# weight saving check list



## alun (Aug 2, 2010)

having had a good look through peoples build threads and several searches I've decided to remove some weight as any saving is surely a good thing towards power to weight ratio. i don't want to loose the back seats as i use them sometimes, altho i have been looking at lighter front seats, they seam a little costly so heres what I'm doing so far and rough weights from posts I've read.

rear ballast 16kg (weighed)
rear back box removed 18kg?
aircon . 20 kg (still to weigh)
side skirts changed for fibreglass ones.. anyone know the weight of the standard ones? (still to weigh)
spare wheel, 15kg (weighed)
alloys changed for lighter ones. no idea on the saving
front bumper 8.2 kilos. changed to fibre glass one with no aliens, saving a cpl of kilos.

anything else I've missed thats cheap and easy, without ripping the car apart?


----------



## conlechi (May 6, 2006)

Smaller lighter battery


----------



## Delta4 (Jun 19, 2015)

Getting rid of the oem seats is a must if your gonna put your car on a diet, you may need to change the springs after as the car will sit higher so that something to take into consideration.


----------



## alun (Aug 2, 2010)

already on some lowered springs, so that should be ok.

as far as seats go, id love to, but there a bit expensive for me at the moment. i'll maybe start saving the pennies.


----------



## 3TT3 (Aug 30, 2014)

You can look at the qs specs.. for things like
No ac ,lose all the heated seat weight..,The qs alloys may be especially light, I dunno.
Mho on it is it was developed specifically to post a sub 6 sec 0-60,whether it is "what the TT should have been originally " or not ..shrug.

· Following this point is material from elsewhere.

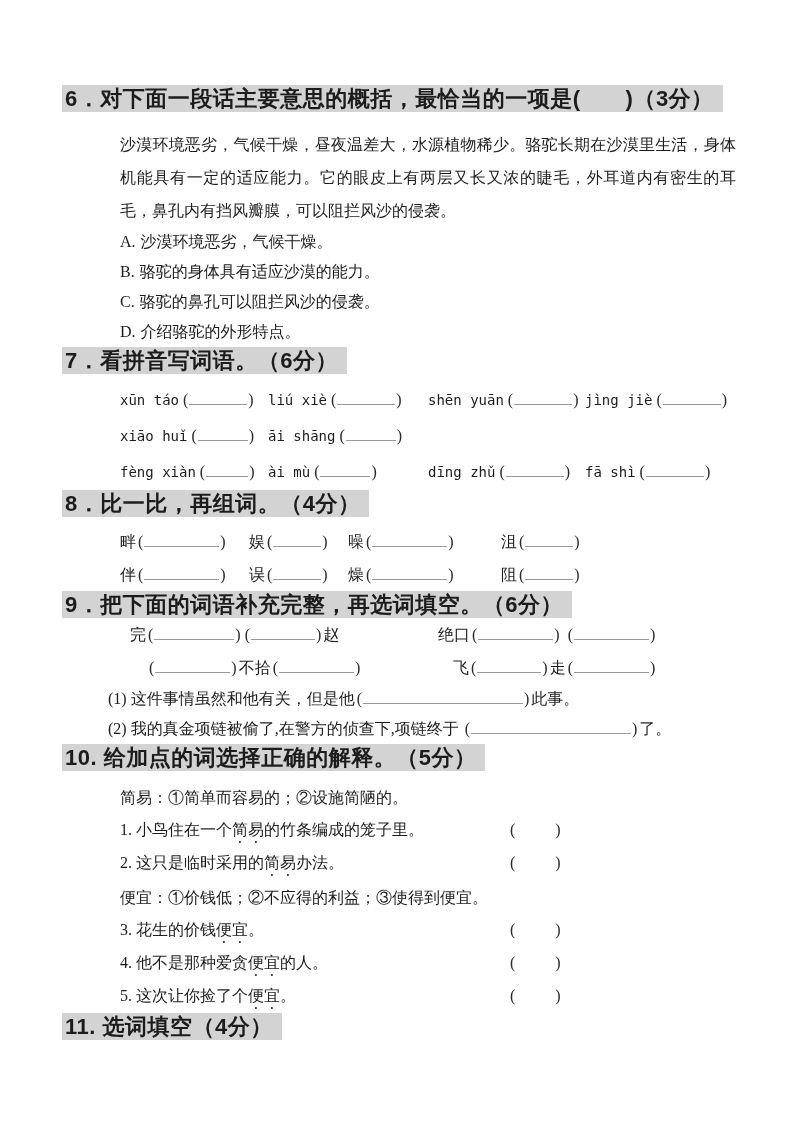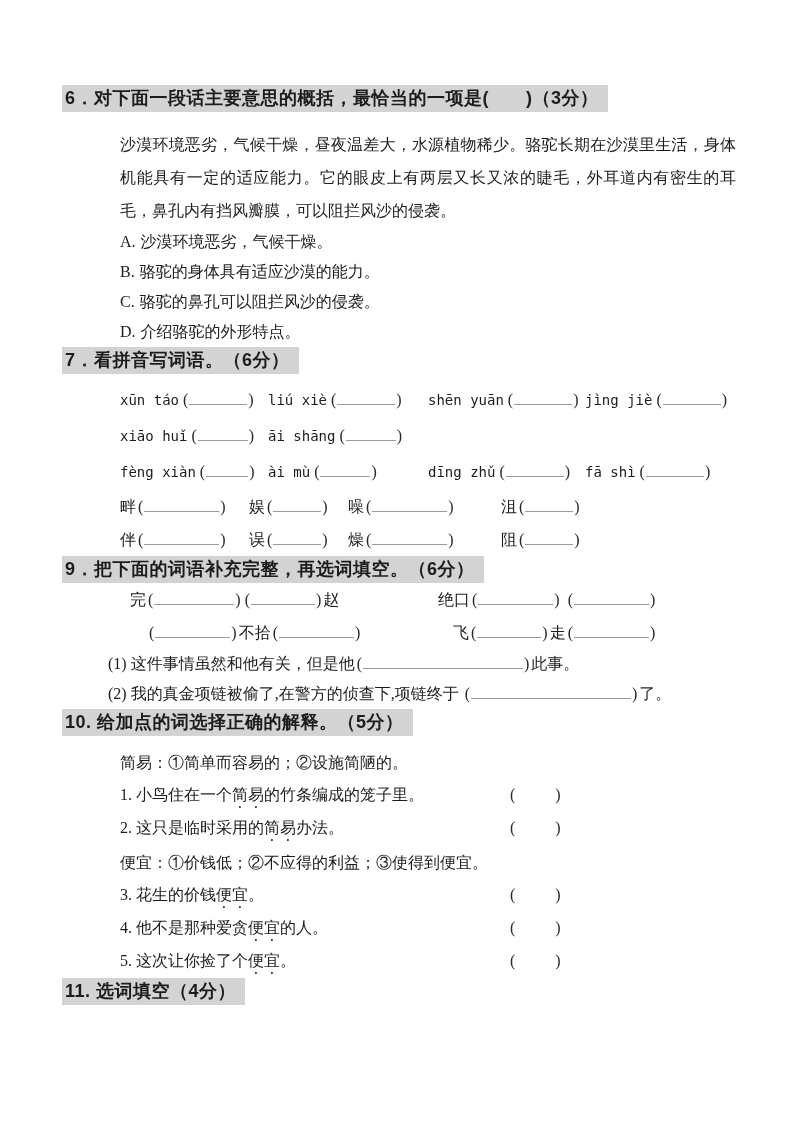"6．对下面一段话主要意思的概括，最恰当的一项是( )（3分）" .hl { font-size: 18px -> 22px }
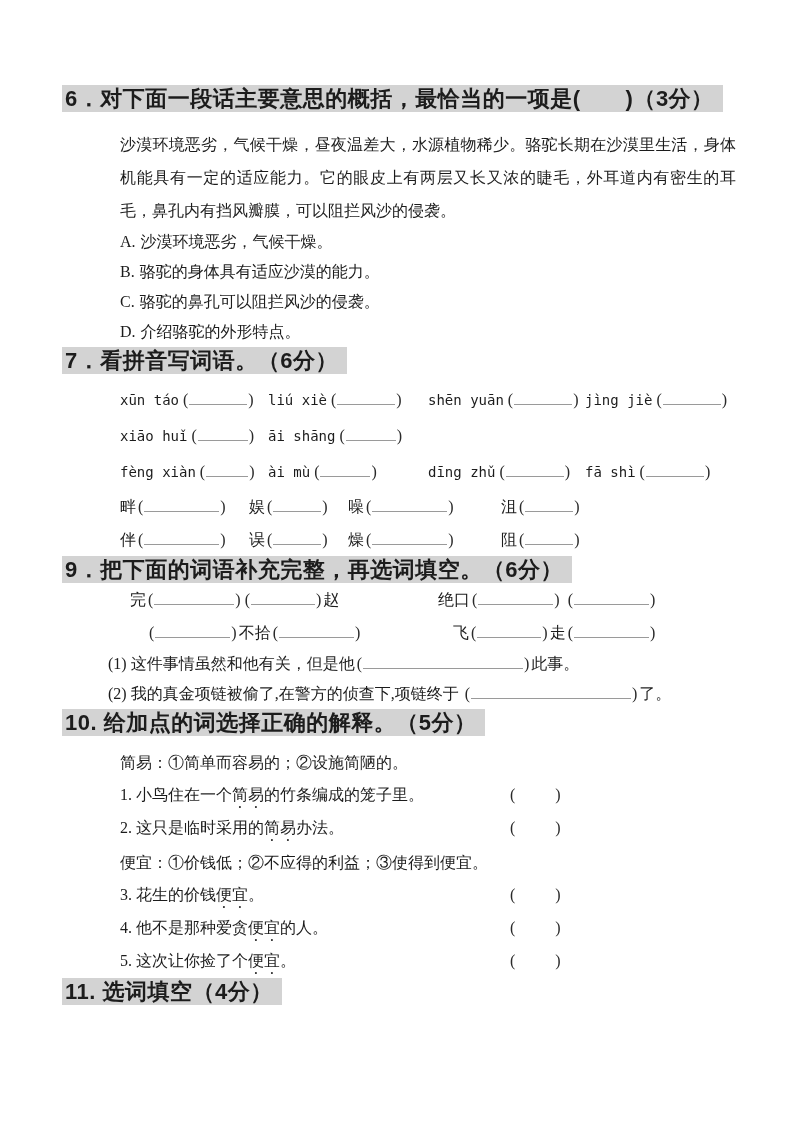"8．比一比，再组词。（4分）" div.qhead { html: none -> <div> <span>8．比一比，再组词。（4分）</span> </div> }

Wheels..its said around 17-18 inch is the point at which normal alloy wheels stop being lighter than steel , unless you go for ultra expensive split rims etc.You can kid yourself that wider tyres, for example are to improve handling  but above 17 in.. lets face it its all about appearance.
Tyre weight is substantial too.

For example .. and all these will fit the TT with the adapters I have ( I tested)
16in steel with 205/55 ,weight 31 lbs add another 2lbs per wheel for plastic wheel covers.. ewww 
17 in alloy 7.5J (original) with 225/45 approx 43 lbs.
20 in alloy 8.0J with 225/35 (slightly oversize) 54 lbs

Lose the spacesaver and toolkit and either use runflats or carry a "I will seal and inflate you" can and youll save some pounds.

The qs idea of moving the battery to the rear and removing the balance weight at the back is somewhat offset by the heavy duty cabling that has to run all the way to the front for starter etc.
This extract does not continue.